WHAT NEEDS TO BE DONE:
Leave the images out and write out each entry exactly as shown.

RECORDS FOR THIS TASK:

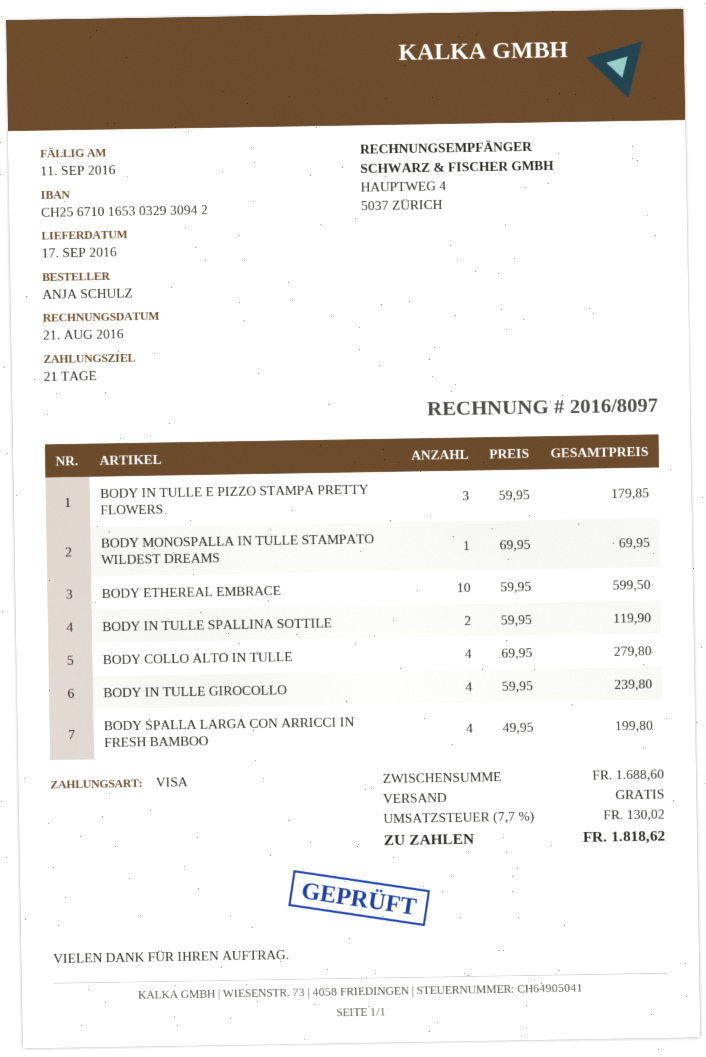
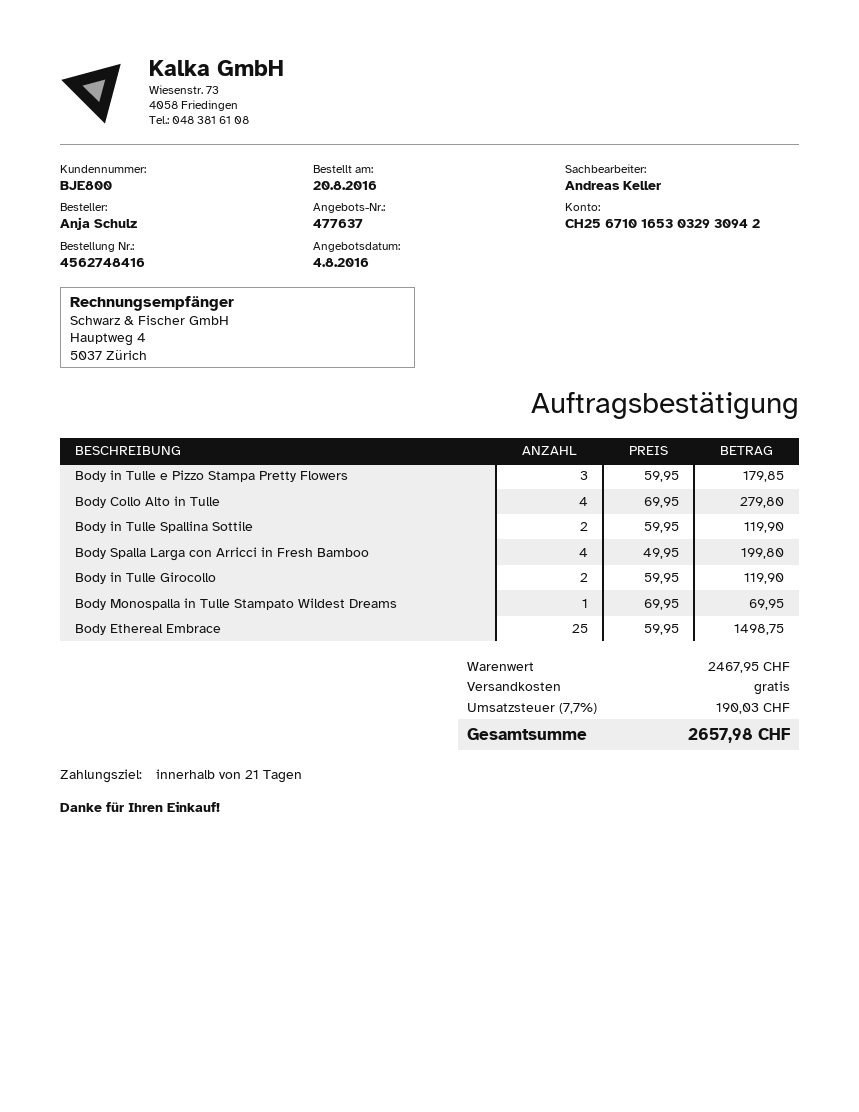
BODY ETHEREAL EMBRACE: 10 x 59.95 = 599.50 -> 25 x 59.95 = 1498.75
BODY IN TULLE GIROCOLLO: 4 x 59.95 = 239.80 -> 2 x 59.95 = 119.90
subtotal: 1688.60 -> 2467.95
tax: 7.7% = 130.02 -> 7.7% = 190.03
total: 1818.62 -> 2657.98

THE ANSWER:
BODY ETHEREAL EMBRACE: 10 x 59.95 = 599.50 -> 25 x 59.95 = 1498.75
BODY IN TULLE GIROCOLLO: 4 x 59.95 = 239.80 -> 2 x 59.95 = 119.90
subtotal: 1688.60 -> 2467.95
tax: 7.7% = 130.02 -> 7.7% = 190.03
total: 1818.62 -> 2657.98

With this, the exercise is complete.